Une nouvelle initiative panafricaine ambitieuse visant à transformer la gestion et l’exploitation des forêts du continent vient d’être lancée à Nairobi. Nommée Zámba Heritage, ou « l’héritage forestier de l’Afrique », elle rassemble des ministres de plusieurs pays, notamment du bassin du Congo et d’Afrique de l’Ouest, avec pour objectif de mobiliser jusqu’à 400 millions de dollars sur une décennie.
L’initiative Zámba Heritage ne se contente pas de promouvoir la conservation. Son ambition est de restructurer toute la chaîne de valeur forestière, de l’amont à l’aval. L’objectif est clair : mettre fin à la dépendance à l’exportation de bois brut et développer massivement la transformation locale. Il s’agit de créer de la valeur ajoutée, des activités industrielles et des emplois sur le continent, pour que les populations bénéficient directement de leurs ressources.
Cette démarche s’inscrit dans un paradoxe africain de longue date. Alors que le continent abrite environ 16% des forêts mondiales, principalement dans le bassin du Congo, sa part dans le commerce global des produits forestiers ne dépasse pas 4%. Cette faible rentabilité économique historique est attribuée à des infrastructures déficientes, à des barrières commerciales internes et à une industrie encore trop extravertie, exportant des grumes sans transformation significative.

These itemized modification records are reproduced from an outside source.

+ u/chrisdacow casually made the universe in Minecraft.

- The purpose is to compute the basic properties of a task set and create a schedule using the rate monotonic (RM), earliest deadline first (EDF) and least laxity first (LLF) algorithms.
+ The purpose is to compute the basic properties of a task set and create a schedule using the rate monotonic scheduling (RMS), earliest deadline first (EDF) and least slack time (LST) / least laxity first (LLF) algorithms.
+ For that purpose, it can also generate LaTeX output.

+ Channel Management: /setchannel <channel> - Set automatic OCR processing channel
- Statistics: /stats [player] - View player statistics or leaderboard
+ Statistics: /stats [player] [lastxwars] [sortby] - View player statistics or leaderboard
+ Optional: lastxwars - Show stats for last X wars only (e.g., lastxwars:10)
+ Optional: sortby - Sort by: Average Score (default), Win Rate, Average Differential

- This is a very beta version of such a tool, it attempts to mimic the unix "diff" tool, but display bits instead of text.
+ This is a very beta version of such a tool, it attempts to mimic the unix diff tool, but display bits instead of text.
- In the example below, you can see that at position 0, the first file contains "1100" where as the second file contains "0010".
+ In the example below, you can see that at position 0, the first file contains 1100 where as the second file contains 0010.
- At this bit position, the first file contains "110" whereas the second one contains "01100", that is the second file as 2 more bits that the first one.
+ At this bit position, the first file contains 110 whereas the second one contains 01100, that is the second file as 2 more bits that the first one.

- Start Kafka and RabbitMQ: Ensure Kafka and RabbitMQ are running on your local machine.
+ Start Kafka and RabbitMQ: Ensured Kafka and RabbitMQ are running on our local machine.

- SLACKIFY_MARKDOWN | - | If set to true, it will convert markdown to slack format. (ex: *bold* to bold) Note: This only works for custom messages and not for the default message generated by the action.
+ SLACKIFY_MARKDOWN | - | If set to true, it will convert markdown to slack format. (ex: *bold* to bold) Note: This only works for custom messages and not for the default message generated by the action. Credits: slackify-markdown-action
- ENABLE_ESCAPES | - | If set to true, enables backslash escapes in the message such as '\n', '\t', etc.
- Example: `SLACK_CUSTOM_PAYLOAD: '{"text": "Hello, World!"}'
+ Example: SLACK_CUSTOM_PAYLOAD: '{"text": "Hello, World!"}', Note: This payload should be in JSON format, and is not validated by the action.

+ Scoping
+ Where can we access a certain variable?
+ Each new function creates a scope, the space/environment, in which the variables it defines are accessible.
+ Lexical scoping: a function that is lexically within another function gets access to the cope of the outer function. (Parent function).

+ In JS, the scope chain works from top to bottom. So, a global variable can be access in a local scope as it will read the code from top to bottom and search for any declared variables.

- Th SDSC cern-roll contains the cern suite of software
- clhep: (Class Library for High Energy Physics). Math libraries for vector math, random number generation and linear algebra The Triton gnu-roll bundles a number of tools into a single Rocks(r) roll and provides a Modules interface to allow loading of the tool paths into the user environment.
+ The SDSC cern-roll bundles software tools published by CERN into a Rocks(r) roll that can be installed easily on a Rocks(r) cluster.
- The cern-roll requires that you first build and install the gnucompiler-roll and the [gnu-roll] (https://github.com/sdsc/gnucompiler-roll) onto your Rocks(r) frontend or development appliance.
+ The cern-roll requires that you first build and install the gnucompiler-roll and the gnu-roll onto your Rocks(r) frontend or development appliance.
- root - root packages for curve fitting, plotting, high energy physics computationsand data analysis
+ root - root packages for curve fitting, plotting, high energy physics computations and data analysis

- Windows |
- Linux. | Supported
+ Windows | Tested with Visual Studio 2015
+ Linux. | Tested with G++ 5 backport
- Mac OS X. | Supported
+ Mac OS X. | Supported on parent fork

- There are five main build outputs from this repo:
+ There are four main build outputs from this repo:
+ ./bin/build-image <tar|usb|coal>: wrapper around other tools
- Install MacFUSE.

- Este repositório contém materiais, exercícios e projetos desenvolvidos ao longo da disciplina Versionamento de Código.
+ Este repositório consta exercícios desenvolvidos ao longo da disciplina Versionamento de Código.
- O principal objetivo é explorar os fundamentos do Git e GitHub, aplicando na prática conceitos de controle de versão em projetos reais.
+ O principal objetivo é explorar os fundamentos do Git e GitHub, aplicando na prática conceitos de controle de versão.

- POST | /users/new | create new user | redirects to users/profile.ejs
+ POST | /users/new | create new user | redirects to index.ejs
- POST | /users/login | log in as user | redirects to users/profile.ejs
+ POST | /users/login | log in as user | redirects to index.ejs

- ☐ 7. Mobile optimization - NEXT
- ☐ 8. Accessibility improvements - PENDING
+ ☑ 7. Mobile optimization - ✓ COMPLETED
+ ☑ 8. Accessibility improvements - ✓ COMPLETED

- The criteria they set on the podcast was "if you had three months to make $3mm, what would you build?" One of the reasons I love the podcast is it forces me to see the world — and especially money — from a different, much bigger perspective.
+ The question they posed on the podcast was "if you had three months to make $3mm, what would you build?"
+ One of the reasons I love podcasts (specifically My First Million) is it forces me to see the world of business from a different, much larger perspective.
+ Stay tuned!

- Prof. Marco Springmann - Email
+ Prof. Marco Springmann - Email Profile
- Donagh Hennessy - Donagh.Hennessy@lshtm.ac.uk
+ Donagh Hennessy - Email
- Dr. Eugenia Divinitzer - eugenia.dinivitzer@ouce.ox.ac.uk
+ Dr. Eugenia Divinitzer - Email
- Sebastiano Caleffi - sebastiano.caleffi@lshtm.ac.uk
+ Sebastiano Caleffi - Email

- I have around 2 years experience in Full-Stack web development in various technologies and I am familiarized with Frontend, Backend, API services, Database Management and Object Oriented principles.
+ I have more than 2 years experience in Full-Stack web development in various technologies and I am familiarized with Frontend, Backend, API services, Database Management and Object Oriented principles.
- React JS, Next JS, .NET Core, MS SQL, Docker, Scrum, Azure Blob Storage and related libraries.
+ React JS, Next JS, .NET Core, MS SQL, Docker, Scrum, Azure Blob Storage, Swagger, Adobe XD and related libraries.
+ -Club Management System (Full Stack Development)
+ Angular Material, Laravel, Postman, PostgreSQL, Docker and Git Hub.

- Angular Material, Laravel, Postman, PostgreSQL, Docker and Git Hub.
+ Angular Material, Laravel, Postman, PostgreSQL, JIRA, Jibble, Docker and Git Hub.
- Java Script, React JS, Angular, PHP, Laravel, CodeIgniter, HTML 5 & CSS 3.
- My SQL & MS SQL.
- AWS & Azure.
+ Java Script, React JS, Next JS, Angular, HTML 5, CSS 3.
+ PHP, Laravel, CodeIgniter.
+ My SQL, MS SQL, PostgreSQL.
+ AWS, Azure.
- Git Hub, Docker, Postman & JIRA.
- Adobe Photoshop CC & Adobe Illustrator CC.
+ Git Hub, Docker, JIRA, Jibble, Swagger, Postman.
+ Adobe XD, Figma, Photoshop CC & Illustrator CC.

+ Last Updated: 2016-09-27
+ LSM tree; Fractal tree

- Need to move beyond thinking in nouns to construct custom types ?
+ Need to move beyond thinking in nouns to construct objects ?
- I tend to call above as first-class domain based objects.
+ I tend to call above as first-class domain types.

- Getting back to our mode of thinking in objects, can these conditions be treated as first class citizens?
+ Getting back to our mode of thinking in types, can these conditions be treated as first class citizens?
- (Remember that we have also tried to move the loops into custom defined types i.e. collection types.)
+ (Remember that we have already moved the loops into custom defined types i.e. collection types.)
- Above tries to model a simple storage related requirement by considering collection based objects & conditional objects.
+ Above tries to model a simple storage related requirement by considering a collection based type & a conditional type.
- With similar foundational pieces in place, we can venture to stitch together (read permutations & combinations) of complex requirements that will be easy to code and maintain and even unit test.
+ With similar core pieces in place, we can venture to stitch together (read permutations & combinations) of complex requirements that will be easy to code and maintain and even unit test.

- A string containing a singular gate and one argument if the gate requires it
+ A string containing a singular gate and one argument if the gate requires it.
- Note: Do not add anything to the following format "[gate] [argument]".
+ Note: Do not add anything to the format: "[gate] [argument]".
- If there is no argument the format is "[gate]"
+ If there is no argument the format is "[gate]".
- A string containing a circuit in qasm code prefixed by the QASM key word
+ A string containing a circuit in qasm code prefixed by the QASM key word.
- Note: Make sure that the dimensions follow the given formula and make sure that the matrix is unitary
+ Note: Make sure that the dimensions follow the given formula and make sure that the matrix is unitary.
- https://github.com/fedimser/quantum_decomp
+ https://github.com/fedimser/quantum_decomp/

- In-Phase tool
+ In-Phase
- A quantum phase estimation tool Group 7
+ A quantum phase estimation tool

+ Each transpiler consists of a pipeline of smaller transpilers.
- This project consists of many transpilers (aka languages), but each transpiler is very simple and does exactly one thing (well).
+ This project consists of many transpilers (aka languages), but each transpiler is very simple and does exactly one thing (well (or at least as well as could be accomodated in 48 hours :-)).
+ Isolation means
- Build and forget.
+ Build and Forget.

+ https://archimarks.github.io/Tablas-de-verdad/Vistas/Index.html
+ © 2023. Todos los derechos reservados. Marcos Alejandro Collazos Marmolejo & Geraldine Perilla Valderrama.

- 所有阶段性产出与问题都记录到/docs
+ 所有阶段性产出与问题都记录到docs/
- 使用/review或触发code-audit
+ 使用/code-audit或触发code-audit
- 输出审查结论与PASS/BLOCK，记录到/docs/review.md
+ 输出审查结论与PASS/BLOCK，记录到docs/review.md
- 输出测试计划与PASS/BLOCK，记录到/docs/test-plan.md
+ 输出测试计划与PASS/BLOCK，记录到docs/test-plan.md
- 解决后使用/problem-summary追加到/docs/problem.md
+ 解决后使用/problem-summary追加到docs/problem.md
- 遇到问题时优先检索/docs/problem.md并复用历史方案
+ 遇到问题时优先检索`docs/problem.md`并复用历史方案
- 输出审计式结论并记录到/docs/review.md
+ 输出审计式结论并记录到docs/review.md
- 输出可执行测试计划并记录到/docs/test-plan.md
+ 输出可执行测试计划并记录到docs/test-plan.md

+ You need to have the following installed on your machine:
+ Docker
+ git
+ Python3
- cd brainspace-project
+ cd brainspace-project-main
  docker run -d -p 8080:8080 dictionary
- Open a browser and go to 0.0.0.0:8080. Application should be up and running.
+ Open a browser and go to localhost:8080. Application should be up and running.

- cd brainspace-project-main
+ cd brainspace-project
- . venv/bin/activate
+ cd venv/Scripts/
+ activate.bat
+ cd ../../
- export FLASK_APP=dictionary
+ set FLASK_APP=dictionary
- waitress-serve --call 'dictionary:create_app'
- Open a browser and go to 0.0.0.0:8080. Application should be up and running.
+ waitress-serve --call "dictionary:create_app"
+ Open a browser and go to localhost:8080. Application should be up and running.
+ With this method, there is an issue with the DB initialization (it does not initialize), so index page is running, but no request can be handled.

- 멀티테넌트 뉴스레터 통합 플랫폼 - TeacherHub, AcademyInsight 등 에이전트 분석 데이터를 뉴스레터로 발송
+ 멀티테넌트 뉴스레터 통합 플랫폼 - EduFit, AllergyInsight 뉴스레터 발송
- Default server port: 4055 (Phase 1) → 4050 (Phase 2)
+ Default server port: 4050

La déclaration finale de Nairobi, attendue jeudi, devrait acter cet engagement commun. Les perspectives immédiates reposent sur la capacité des pays signataires à attirer les investissements promis, estimés à 400 millions de dollars, et à les orienter vers des projets concrets de transformation et de gestion durable. La réussite de Zámba Heritage se mesurera à sa capacité à générer des revenus tangibles tout en préservant les écosystèmes, un équilibre complexe à trouver.
Au cœur de ce défi se trouve la question cruciale de la gouvernance. Comme l’illustre le cas du Cameroun, représenté par son directeur des forêts Jean-Daniel Mendomo Biang, la transition nécessite une action ferme de l’État. Il s’agit notamment de sécuriser le foncier forestier, de lutter contre l’exploitation illégale et d’instaurer des systèmes de traçabilité robustes. Ces mesures sont présentées comme des prérequis pour accéder aux marchés internationaux exigeants, notamment en Europe, qui conditionnent de plus en plus leurs importations à des garanties environnementales et sociales.
L’initiative Zámba Heritage représente donc un changement de narratif porté par les dirigeants africains eux-mêmes. Il ne s’agit plus seulement de répondre aux injonctions internationales de conservation, mais de définir une voie africaine de développement où la forêt devient un pilier économique maîtrisé. La crédibilité de ce nouveau modèle dépendra de la transparence dans l’allocation des futurs fonds, de la coopération régionale effective et de la mise en place de mécanismes permettant aux communautés locales de devenir les premières bénéficiaires de cette valorisation.